So far, this year has been tough for markets around the globe. Since the downgrade of U.S. credit quality in August, equity markets have become plagued with rampant volatility, discouraging capital inflows and prompting many investors to pull out of the markets entirely. Just when the debt-ceiling drama at home came to an end, euro zone debt-woes stole the spotlight, adding fuel to the fire. Tensions in the debt-stricken currency block overseas have only added to the growing cloud of uncertainty looming over global financial markets.
Investors at home have been digesting platefuls of lackluster economic data, while emerging markets have been brutally beaten down as risk-aversion has become the dominant theme on Wall Street. Even the Fed’s announcement of “Operation Twist” sparked waves of panic-selling in the markets, as investors deemed the latest round of stimulus as far too small in scope to truly boost the sluggish U.S. economy. Amidst this fear, equity ETFs have faced devastating headwinds; some have lost as much as 40% of their value since the year started [see our Simple (But Effective) Safe Haven ETFdb Portfolio]. Below we highlight five equity ETFs that have held up reasonably well throughout the chaos year-to-date (as of 10/19/2011):
- MSCI Malaysia Index Fund (EWM): This ETF tracks the performance of Malaysian equity markets and it has shed just over 5% year-to-date, which is by no means and impressive return. However, its performance is quite noteworthy considering that the MSCI Emerging Markets Index is down close to 18%. Some might wonder just how EWM has held up so well considering that one third of the funds assets are allocated to the financials sector. Capital inflows to the financials sector from Middle Eastern investors have been keeping this predominantly Islamic nation afloat, while some of its larger neighbors in the region have struggled to retain investor interest in this uncertain economic environment [see EWM Holdings]. Despite its shallow portfolio, EWM has under 50 holdings, this ETF is well diversified from a sector breakdown perspective, which has allowed it to retain its appeal as one of the most lucrative emerging market funds [see Country ETFs With Rock Bottom Unemployment Rates].

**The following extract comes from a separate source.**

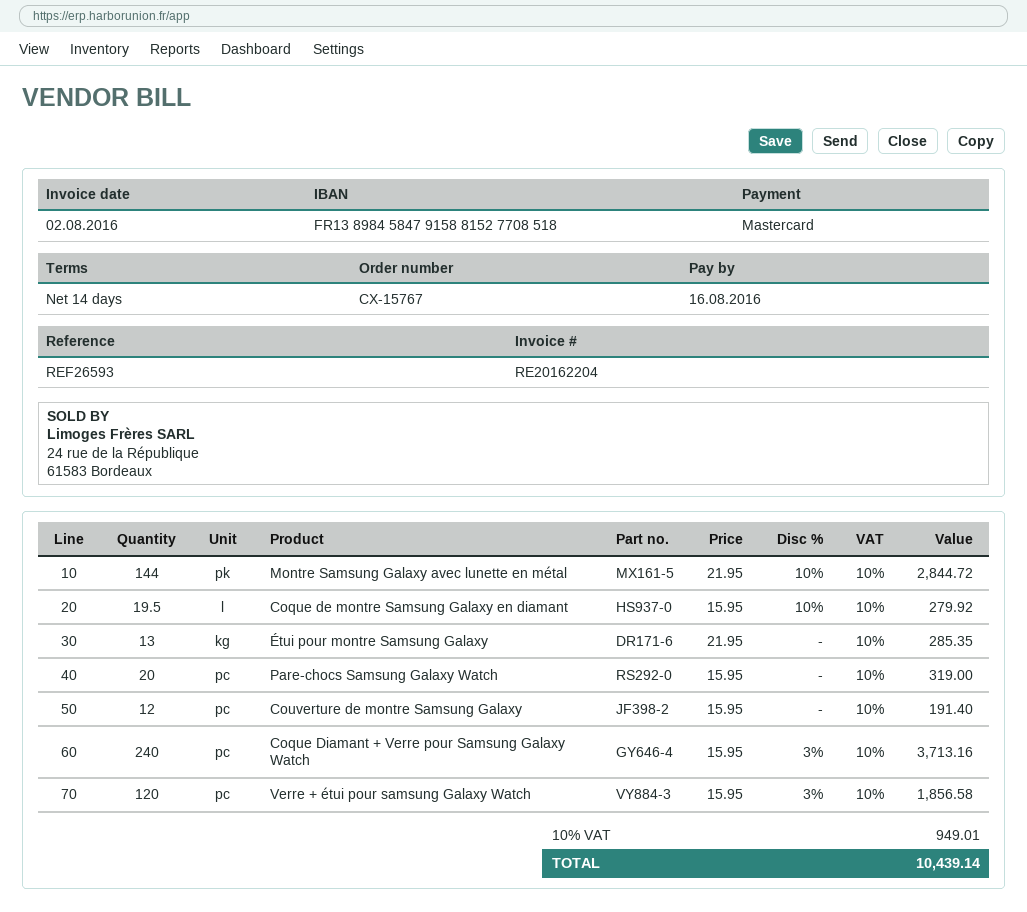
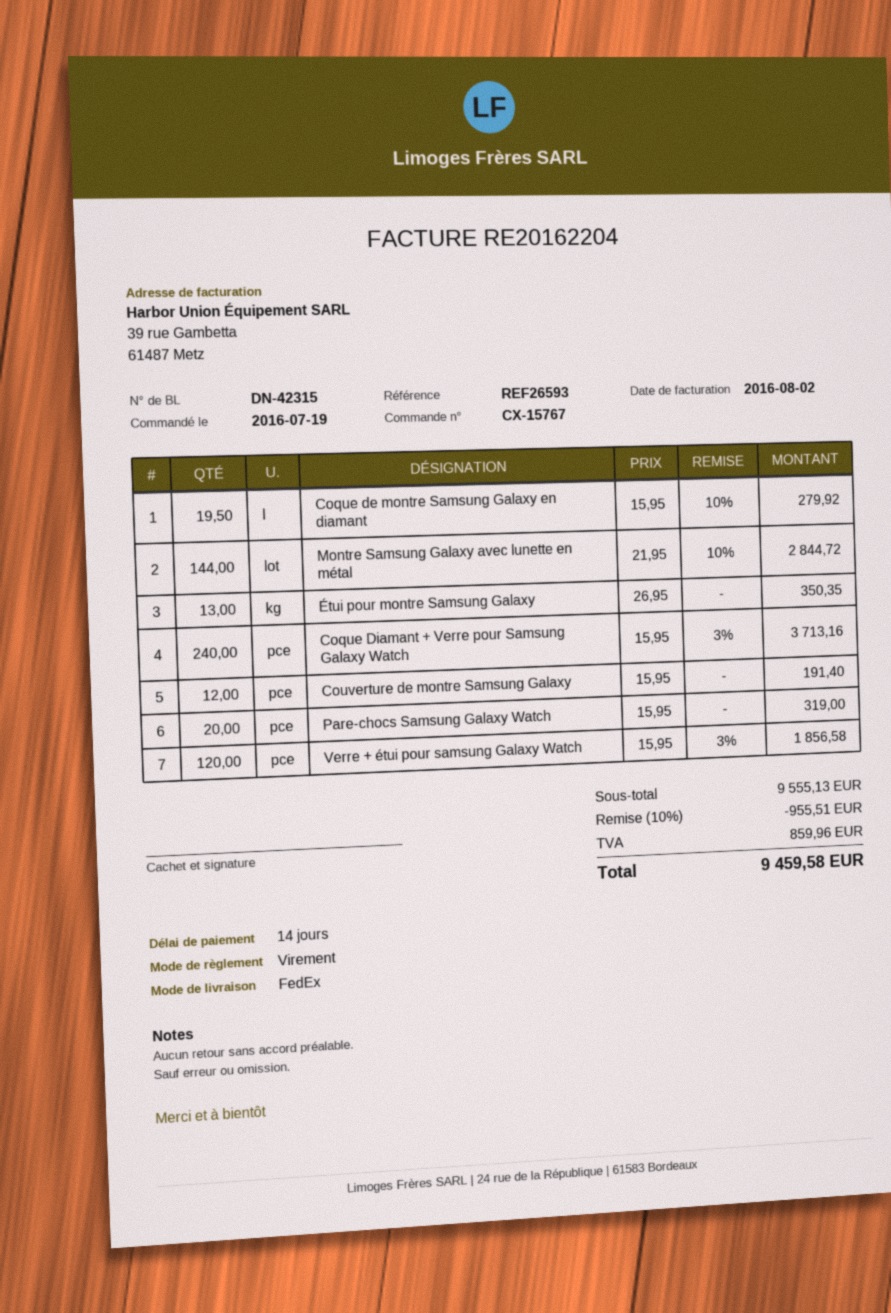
payment method: Mastercard -> bank transfer
Étui pour montre Samsung Galaxy: 13 x 21.95 = 285.35 -> 13 x 26.95 = 350.35
discount: none -> 10% = 955.51
tax: 949.01 -> 859.96
total: 10439.14 -> 9459.58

- WisdomTree Japan SmallCap Dividend Fund (DFJ): Japanese stocks have been beaten down this year, with the MSCI Japan Index losing 12% year-to-date. DFJ, however, has managed to lose a little over 2% in this same time period, showcasing the appeal of dividend paying securities in times of market turmoil [see Dividend ETF Investing: Four Critical Factors To Consider]. This ETF has also retained its popularity amongst investors given the diversification benefits and potential for uncorrelated returns associated with the small cap asset class. DFJ boasts a well-rounded portfolio of 500 dividend-paying securities, giving investors unparalleled access to the small cap corner of the Japanese equity market.
- MSCI New Zealand Investable Market Index Fund (ENZL): This ETF tracks the performances of New Zealand’s equity market, which is up a modest 1% year-to-date. ENZL has truly surpassed expectations and has carved out a reputation as a safe haven so to speak, considering that its wealthier neighbor, Australia, has faced numerous road blocks; the MSCI Australia Index is down close to 10% year-to-date [see New Zealand ETFs In Focus After Credit Downgrade]. ENZL has likely been able to stay afloat thanks to its diverse sector breakdown; the fund is focused on communication services and basic materials companies, which gives it a risk/return profile that’s quite different from most developed country ETFs, which tend focus on multinational financial and energy firms [see ENZL Holdings].
- Vanguard Utilities ETF (VPU): This ETF is up an impressive 9% year-to-date, versus broad U.S. equity indexes which are fairly flat for the year. The utilities sector is known for relatively low volatility in both directions; the upside potential during bull markets may be limited, but this asset sub-class also tends to hold its value better when markets decline. VPU holds appeal as a safe haven since the demand for the products and services provided by this corner of the market is relatively stable, and Utilities Equities generally have a consistent record of distributions. It’s not much of a surprise to see this ETF shining bright amidst the chaos; VPU provides investors with well-rounded exposure across the domestic utilities sector and the fund recently had a juicy 30-Day SEC yield of 3.97% [see VPU Fact Sheet].
- PowerShares Dynamic Pharmaceutical Portfolio (PJP): The health care sector is known for attracting capital inflows when equity markets start to get ugly. Pharmaceutical companies in particular have been holding up very well as demand for their products is relatively inelastic, while also offering stable dividend yields, appealing to growth and value investors alike. The S&P Pharmaceuticals Select Industry Index is up 3% year-to-date, while PJP, which employs a fundamental screening methodology, is up close to 10%. PJP’s robust performance is attributable to the fund’s underlying index, which is designed to provide capital appreciation by thoroughly evaluating U.S. pharmaceutical companies based on a variety of investment merit criteria, including fundamental growth, stock valuation, investment timeliness and risk factors [see The Pharma Four: Similar ETFs, Different Returns].
Disclosure: No positions at time of writing.